Athan stood with mouth agape.
“They are not from here, they have their offices here sometimes, or they visit friends. They are a little advanced to be hanging around in this stink hole.” The creature gave a laugh at the thought, but Athan said nothing. The being shook his head, tried to look more serious.
“You and your kind were created by these Big Guys. They do a lot of work in this plane, in yours and in a few others and nobody knows anything except for them.”
“They created mankind?”
“No. The special ones. You call Them Post-Humans. They were an idea of He’lenanos, ah…Horus, I thinks some of your guys call him. Called him. He’s the man when it comes to premeditated social and cultural outcomes assisted by genetic interference.” He smiled a toothy smile. “He initiated the genetic interference. Tweaked stuff way back, and more people are coming up with this fun anomaly these days.”
“Anomaly? This is incredible stuff, and kinda too much for me to take in in one sitting. I’m still coming to terms with meeting you, no offence.” Athan said rubbing at his whiskered cheeks and trying not to stare.
“Yeah, I know the feeling. The first time I saw an interpl
ane being I was batty! Anyway Athan, we don’t have all the time in the worlds, and the guys in charge won’t deal with interplane complaints and malpractice suits personally, so I am your guy.”
“Okay,” Athan said slowly, not really understanding a lot of this. “Where’d you get a desk? It’s made of wood. Wood is a thing from where I come from.”
The creature hissed a little and gave Athan a guilty look. “Yeah, my people are what you might call collectors, and we collect stuff from places you might not expect.”
“Try me.”
“Human minds.” The secretary shrugged. “Sorry. We have some of the coolest stuff around, but once we get it from a human subconscious it’s ours. It’s like long-term borrowing. Ever forgotten something? Yeah, that was one of us. Its how we get by. Anyway, back to you and saving your world.”
“Bloody hell.” Athan looked around him at the strange place and shook his head.
“Yeah, it’s a big deal actually, but I can’t tell you exactly what’s happening without giving you the whole story.”
Athan thought of Furnace locked in a cage, or under the control of that evil man, Boothe.
There wasn’t time for long stories, but he realized that he couldn’t run in to rescue her without the support or information from this strange being. If this was supposed to be the help he was going to receive, he had better take it.
“Go on then, I guess.” Athan took a deep breath.

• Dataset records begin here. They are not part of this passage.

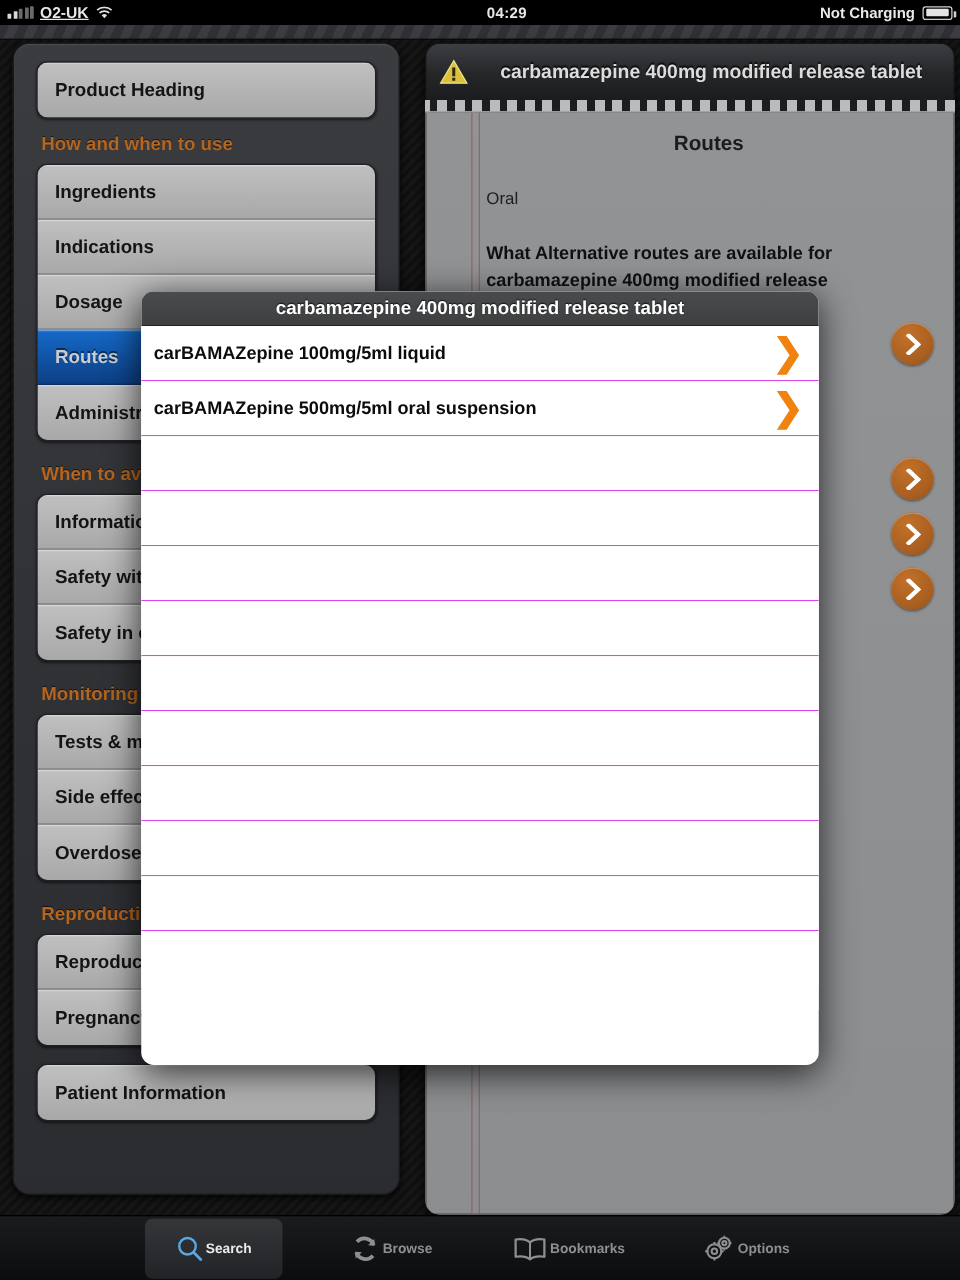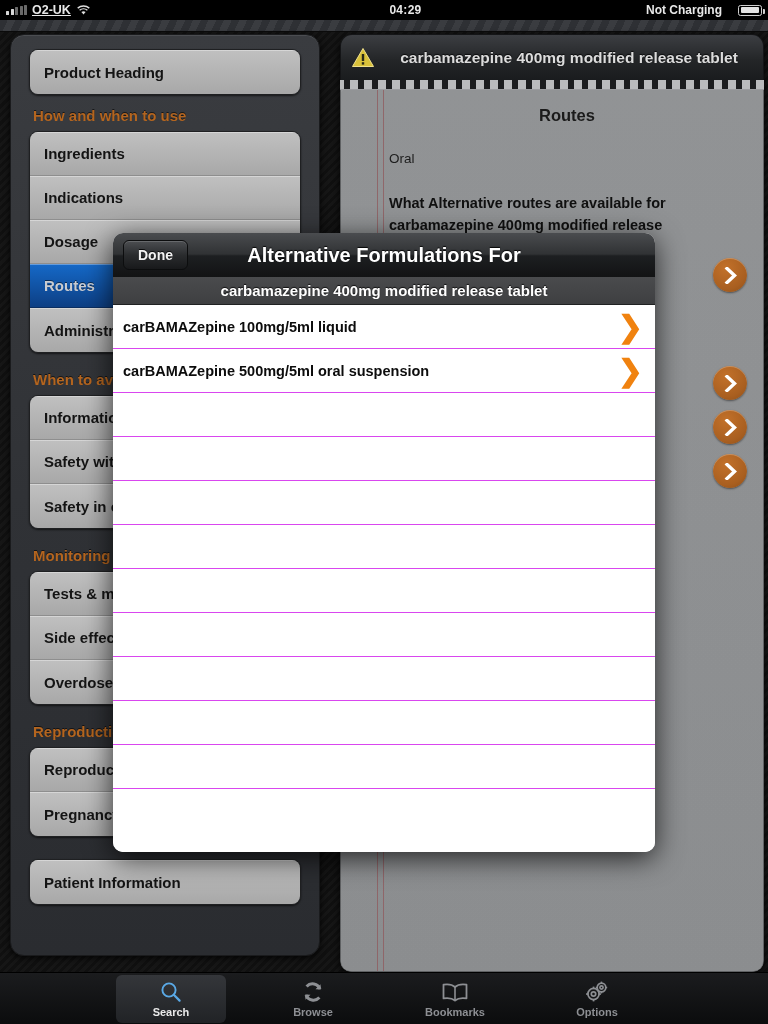--- a/index.html
+++ b/index.html
@@ -20,7 +20,7 @@
   }
   .sb-left { display: flex; align-items: center; gap: 5px; padding-left: 6px; }
   .sb-center { position: absolute; left: 0; right: 0; text-align: center; font-size: 12px; font-weight: bold; letter-spacing: .3px; margin-left: 43px;}
-  .sb-right { position: absolute; right: 6px; display: flex; align-items: center; gap: 16px; }
+  .sb-right { position: absolute; right: 6px; display: flex; align-items: center; gap: 6px; }
   .sig { display: flex; align-items: flex-end; gap: 1.5px; height: 10px; }
   .sig i { display: block; width: 3px; background: #d8d8d8; border-radius: .5px; }
   .sig i:nth-child(1){height:4px;} .sig i:nth-child(2){height:6px;}

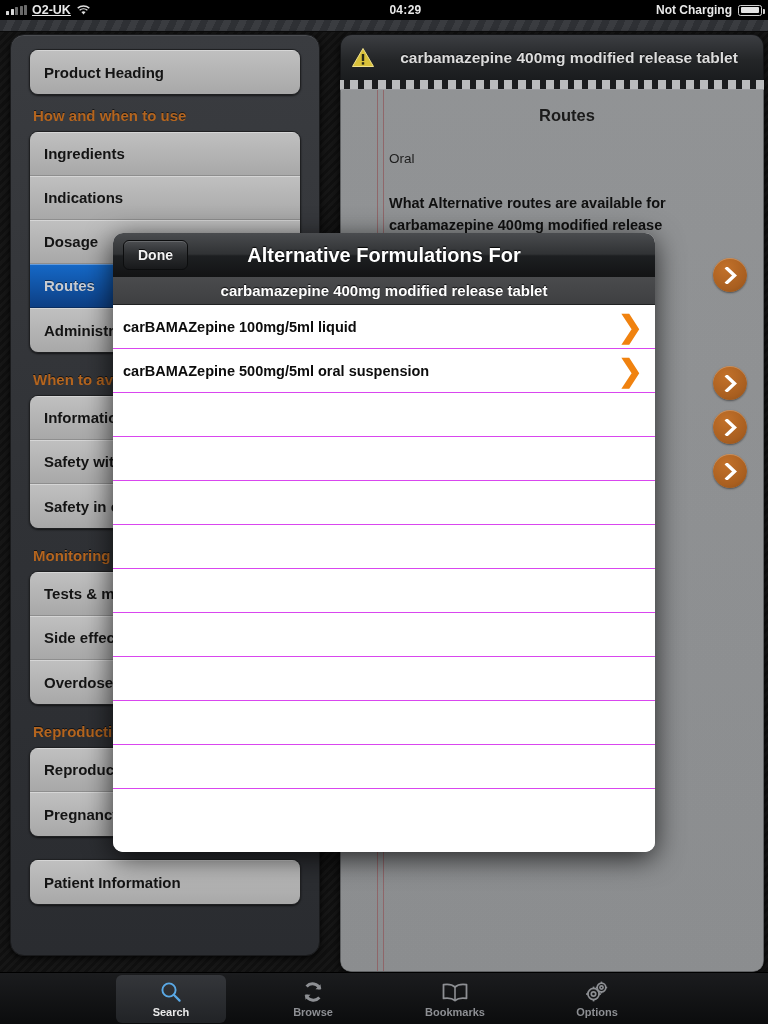--- a/index.html
+++ b/index.html
@@ -349,10 +349,6 @@
     </div>
 
     <div class="modal">
-      <div class="m-bar">
-        <button class="done-btn">Done</button>
-        <span class="m-title">Alternative Formulations For</span>
-      </div>
       <div class="m-sub">carbamazepine  400mg modified release tablet</div>
       <div class="m-list">
 

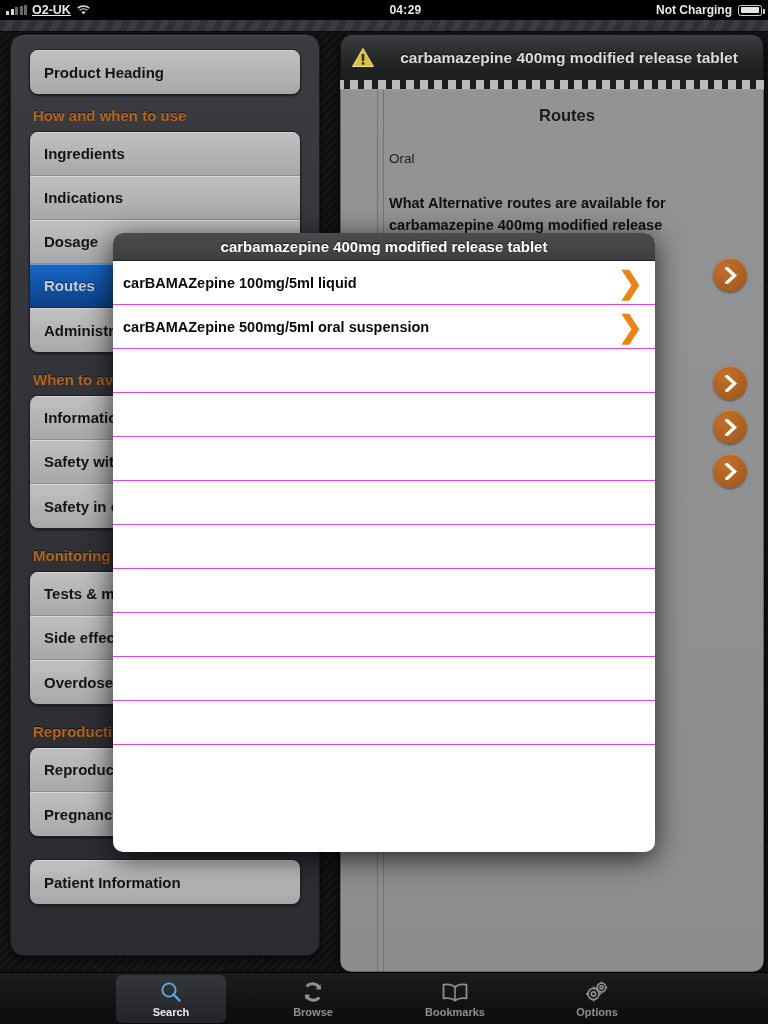--- a/index.html
+++ b/index.html
@@ -296,7 +296,7 @@
         </div>
       </div>
 
-      <div class="cell-group" style="margin-top:22px;">
+      <div class="cell-group" style="margin-top:14px;">
         <div class="cell">
           <span>Patient Information</span>
         </div>

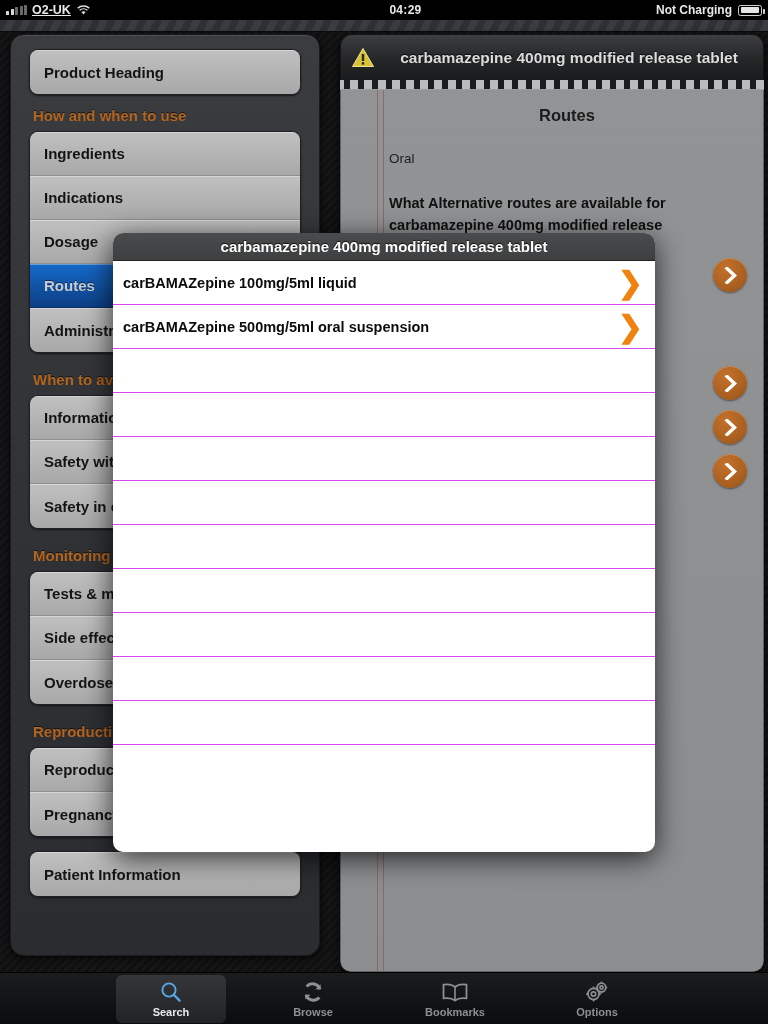--- a/index.html
+++ b/index.html
@@ -183,7 +183,7 @@
   }
   .tab {
     width:110px; height:48px; border-radius:6px;
-    display:flex; flex-direction:column; align-items:center; justify-content:center; gap:2px;
+    display:flex; align-items:center; justify-content:center; gap:2px;
   }
   .tab.active { background: linear-gradient(180deg,#34363a 0%, #212326 100%); }
   .tab-label { font-size:11px; font-weight:bold; color:#8d8f93; }

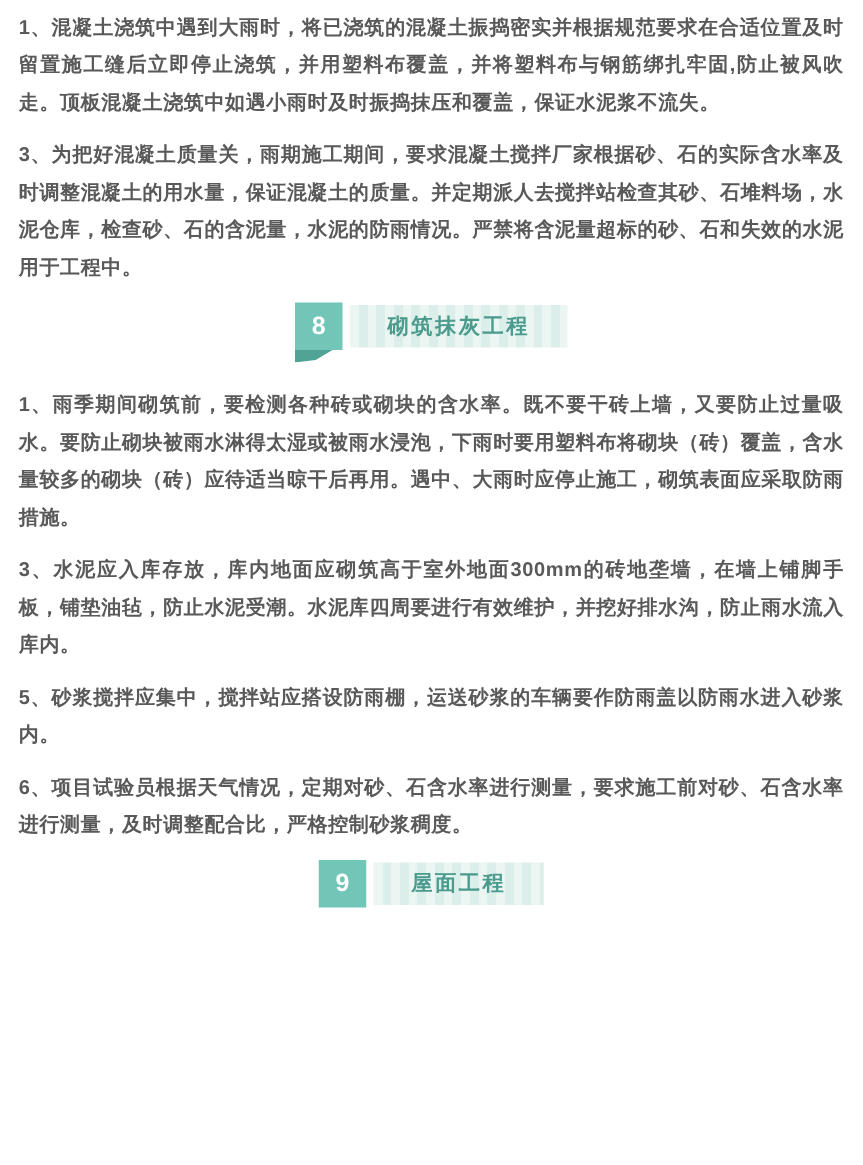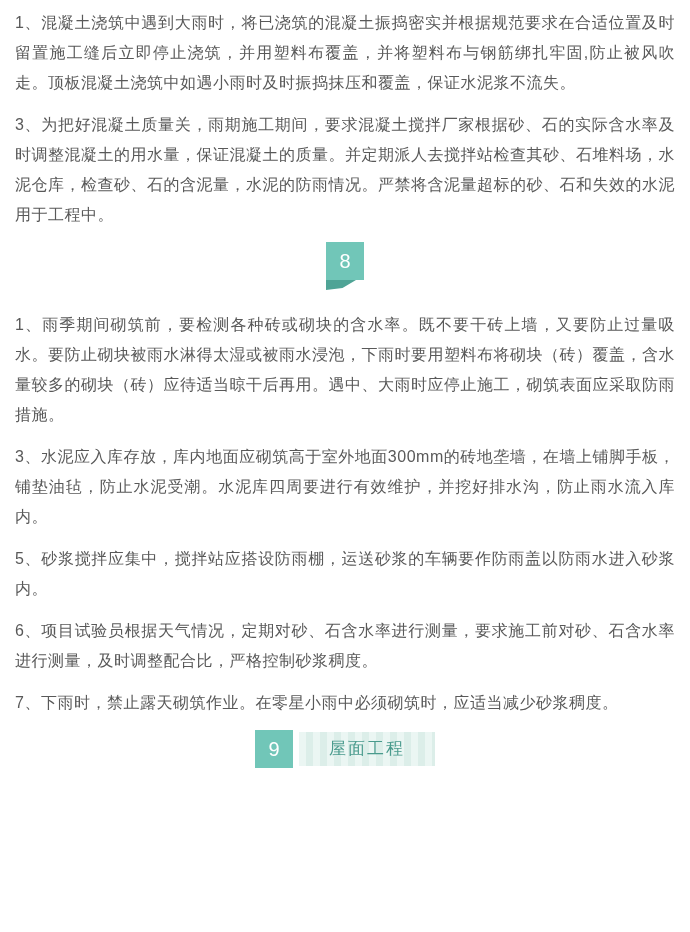--- a/index.html
+++ b/index.html
@@ -12,7 +12,7 @@
     --body-text:#595959;
     --page-bg:#ffffff;
   }
-  *{margin:0;padding:0;box-sizing:border-box;}
+  *{margin:0;padding:0;box-sizing:border-box;font-weight:bold;}
   html,body{background:#fff;}
   body{
     font-family:"Liberation Sans","DejaVu Sans",sans-serif;

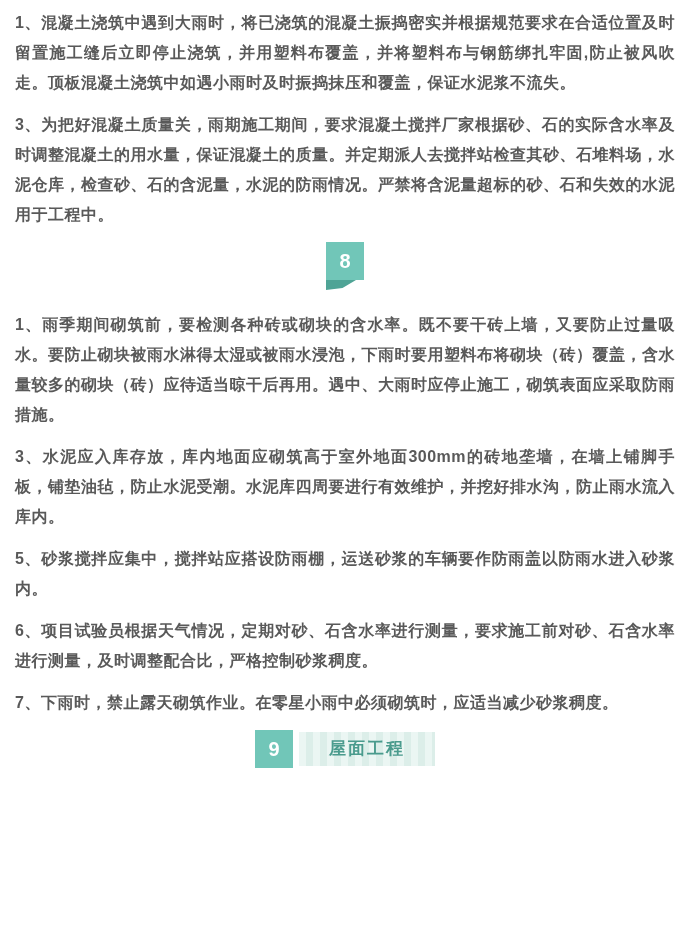--- a/index.html
+++ b/index.html
@@ -92,6 +92,7 @@
       <div class="badge-square">8</div>
       <div class="badge-fold"></div>
     </div>
+    <div class="badge-banner">砌筑抹灰工程</div>
   </div>
 
   <p class="para">1、雨季期间砌筑前，要检测各种砖或砌块的含水率。既不要干砖上墙，又要防止过量吸水。要防止砌块被雨水淋得太湿或被雨水浸泡，下雨时要用塑料布将砌块（砖）覆盖，含水量较多的砌块（砖）应待适当晾干后再用。遇中、大雨时应停止施工，砌筑表面应采取防雨措施。</p>

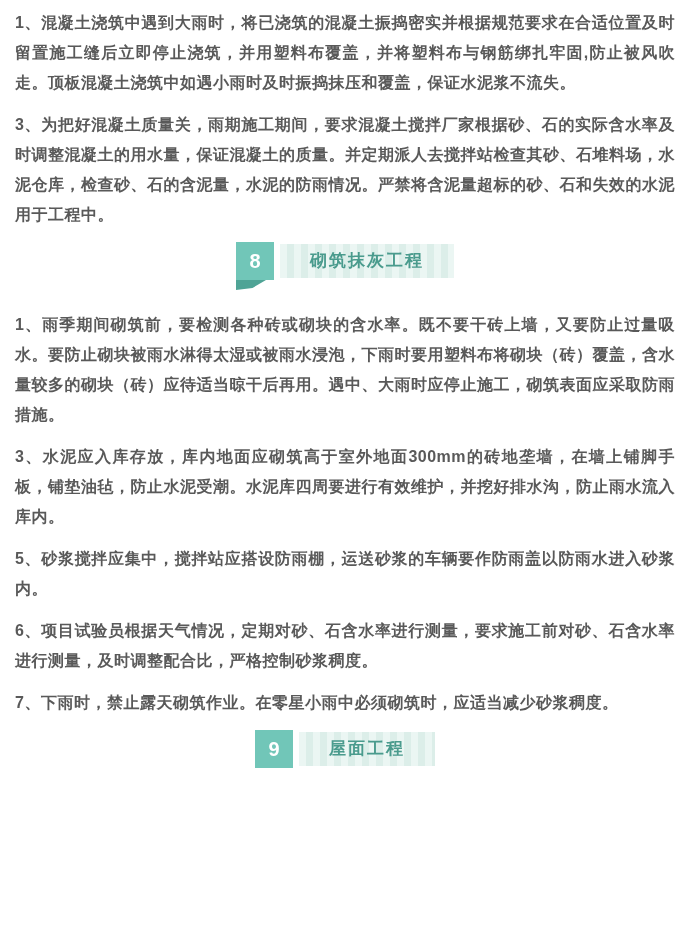--- a/index.html
+++ b/index.html
@@ -99,7 +99,6 @@
   <p class="para">3、水泥应入库存放，库内地面应砌筑高于室外地面300mm的砖地垄墙，在墙上铺脚手板，铺垫油毡，防止水泥受潮。水泥库四周要进行有效维护，并挖好排水沟，防止雨水流入库内。</p>
   <p class="para">5、砂浆搅拌应集中，搅拌站应搭设防雨棚，运送砂浆的车辆要作防雨盖以防雨水进入砂浆内。</p>
   <p class="para">6、项目试验员根据天气情况，定期对砂、石含水率进行测量，要求施工前对砂、石含水率进行测量，及时调整配合比，严格控制砂浆稠度。</p>
-  <p class="para">7、下雨时，禁止露天砌筑作业。在零星小雨中必须砌筑时，应适当减少砂浆稠度。</p>
 
   <div class="section-badge" style="margin-bottom:0;">
     <div class="badge-square-wrap">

“Okay, where was I? Oh, the Post-Humans! Yes, so this Horus guy and a couple of others did this experiment that was supposed to push human evolution and cultural development further and faster. Worked okay, but the anomaly doesn’t occur very often, plus your people are scared of their own kind, which is hilarious, FYI.”
“You just said ‘FYI’.” Athan screwed up his nose and shook his head.
“Yeah, we pick through your languages too. We learn tons of them, and heaps of trendy abbreviations.” The secretary grinned proudly.
“Fair enough I guess. Can I sit or something, I’ve been just a little roughed up before I came.”